Evan Soltas
Jul 19, 2012

So Long, Zero Lower Bound?

A friend of mine who follows currency markets informed me via email that Danmarks Nationalbanken, the central bank of Denmark, has cut one of their monetary policy rates below the nominal zero lower bound.

Denmark's central bank has three rates: a 7-day lending rate, a 7-day certificate of deposit rate, and an overnight current account deposit rate. The first remains positive at 0.20 percent, and the third was left unchanged at zero. But for the first time in the central bank's history, the Danes have cut their certificates of deposit rate below zero, to negative 0.20 percent.

Listen to the Danish central bank governor Nils Bernstein:

We have always used intervention and changes in our interest rate, and that is what we have done today...The new thing is that we have moved into negative territory, but fundamentally it is the same two instruments.
A strategist at a Danish commercial bank also says in the Reuters article that he could see the interest rate becoming "even more negative" if the ECB takes further action, which will prompt the Danish central bank to take action to maintain its currency peg.

I need to make three brief notes at this point. First, their cuts came in response to cuts by the European Central Bank. Second, the monetary policy objective of the Danish central bank is to maintain a very tight currency peg with the euro. In the last five years, the Danish krone has stayed within a band of three øre, the Danish equivalent of a cent, which represents approximately 0.4 percent of its value against the euro. That is far tighter than the 2.25 percent band that it is required to maintain under the European Exchange Rate Mechanism (ERM) II Central Bank Agreement. Second, Sweden's central bank cut what appears to be an identical 7-day deposit rate below the nominal zero lower bound three years ago in July 2009 -- see here for more on that. This is a more significant move than what happened in Sweden, however, because while in Sweden overnight deposits dwarfed the 7-day deposits, it's the other way around in Denmark, which is more worried about the capital-flow risks to exchange rate stability posed by large quantities of loose overnight deposits.

So what happened to the "nominal zero lower bound"? Why isn't it binding the Danish central bank? Because the Danes have multiple monetary policy rate instruments, they are able to set one negative without severe risk to the financial system.

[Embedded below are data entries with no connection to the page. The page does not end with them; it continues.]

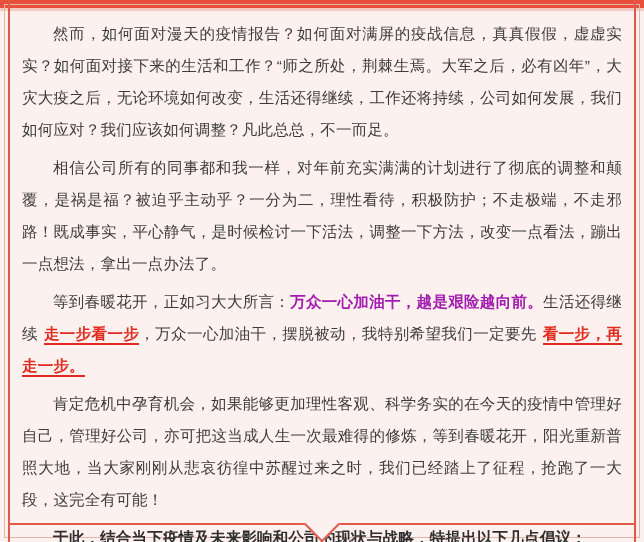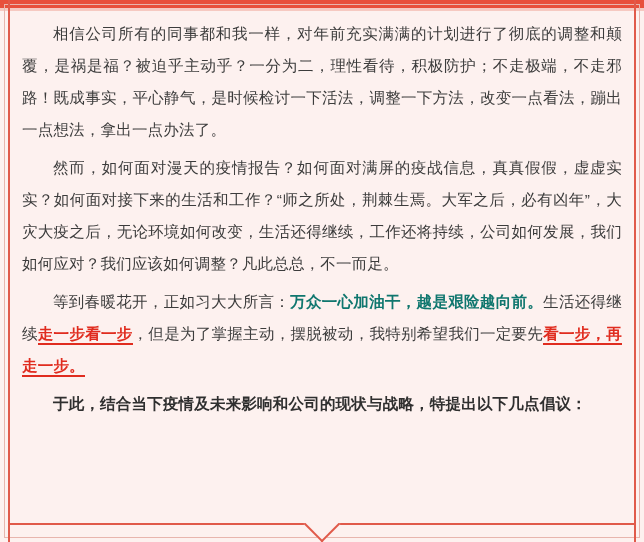"相信公司所有的同事都和我一样，对年前充实满满的计划进行了彻底的调整和颠覆，是祸是" p.para { order: before "然而，如何面对漫天的疫情报告？如何面对满屏的疫战信息，真真假假，虚虚实实？如何面" -> after "然而，如何面对漫天的疫情报告？如何面对满屏的疫战信息，真真假假，虚虚实实？如何面" }
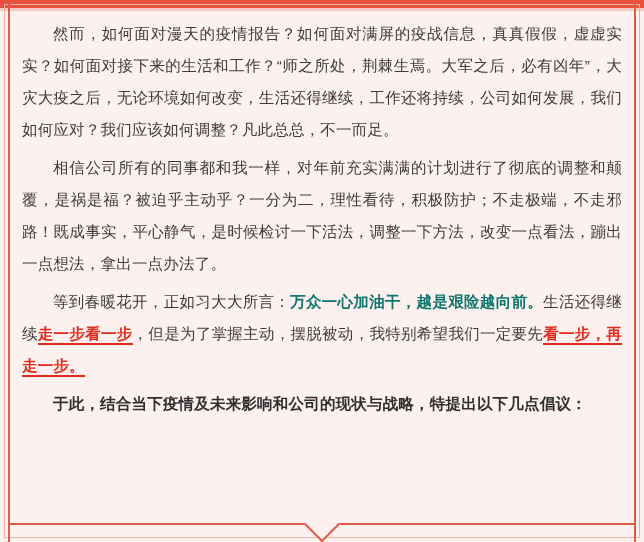"万众一心加油干，越是艰险越向前。" .hl-red { color: #0f766e -> #a21caf }
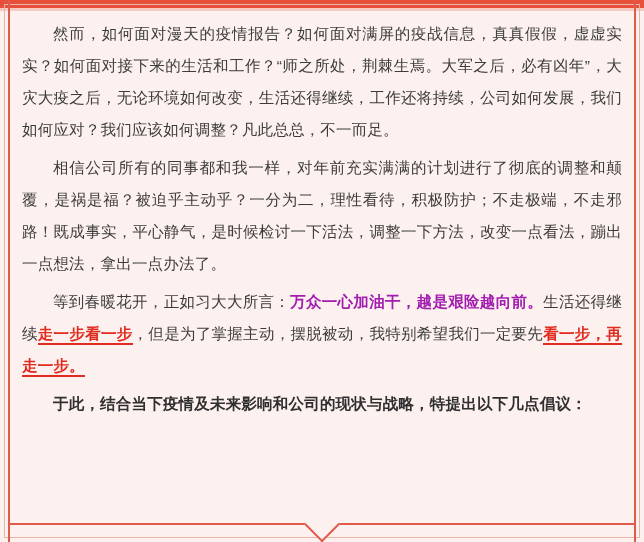"走一步看一步" .hl-red-u { margin-left: none -> 6px }
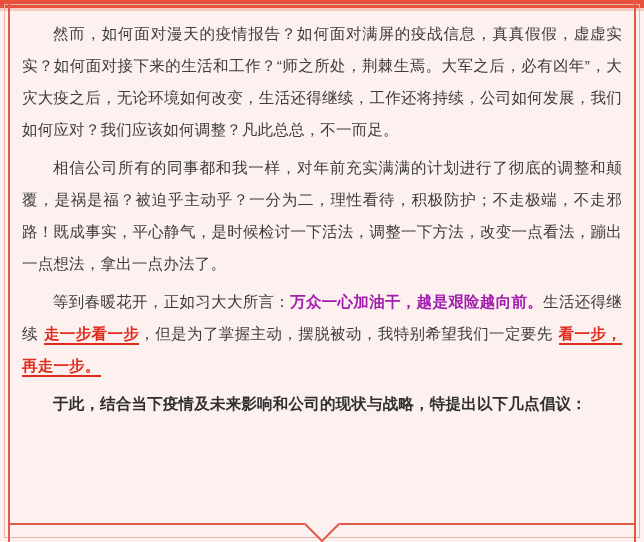"，但是为了掌握主动，摆脱被动，我特别希望我们一定要先" span { text: 但是为了掌握主动 -> 万众一心加油干 }
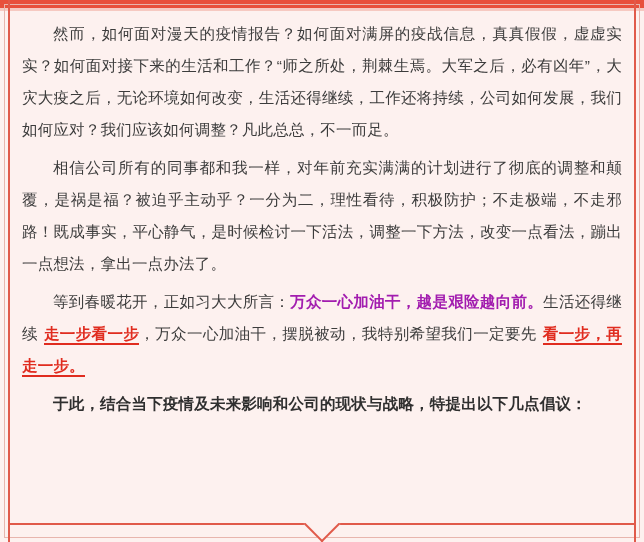"肯定危机中孕育机会，如果能够更加理性客观、科学务实的在今天的疫情中管理好自己，管" p.para { html: none -> <p><span>肯定危机中孕育机会，如果能够更加理性客观、科学务实的在今天的疫情中管理好自己，管理好公司，亦可把这当成人生一次最难得的修炼，等到春暖花开，阳光重新普照大地，当大家刚刚从悲哀彷徨中苏醒过来之时，我们已经踏上了征程，抢跑了一大段，这完全有可能！</span></p> }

In fact, it's worth saying that there is no such thing as a nominal zero lower bound. Interest rates can go negative, although conversion into cash may limit the depths to which it can go. Fundamentally, there is a zero lower bound on short-term nominal interest rates because central banks say there is. The Fed, for one, is worried about consequences to the financial system -- according to a post on the NY Fed's "Liberty Street" blog, these include money market funds breaking the buck, technical issues with Treasury auctions, and disruptions to the federal funds market.

A close, but not exact, equivalent action the Fed could take would be to take the 0.25 percent rate paid on excess reserves and make that negative or zero. Alternatively, it could set a cap on excess overnight reserves and require the rest to go into an expanded version of its Term Deposit Facility, which currently issues $3 billion in 28-day certificates of deposit every quarter. With this demand pressure transferred to the TDF, rates could go negative -- they are currently constrained by IOR.

Perhaps it is time for the Fed to learn something from Danmarks Nationalbanken. Or as Queen Gertrude said in Shakespeare's Hamlet in Act I, Scene 2: "[L]et thine eye look like a friend on Denmark."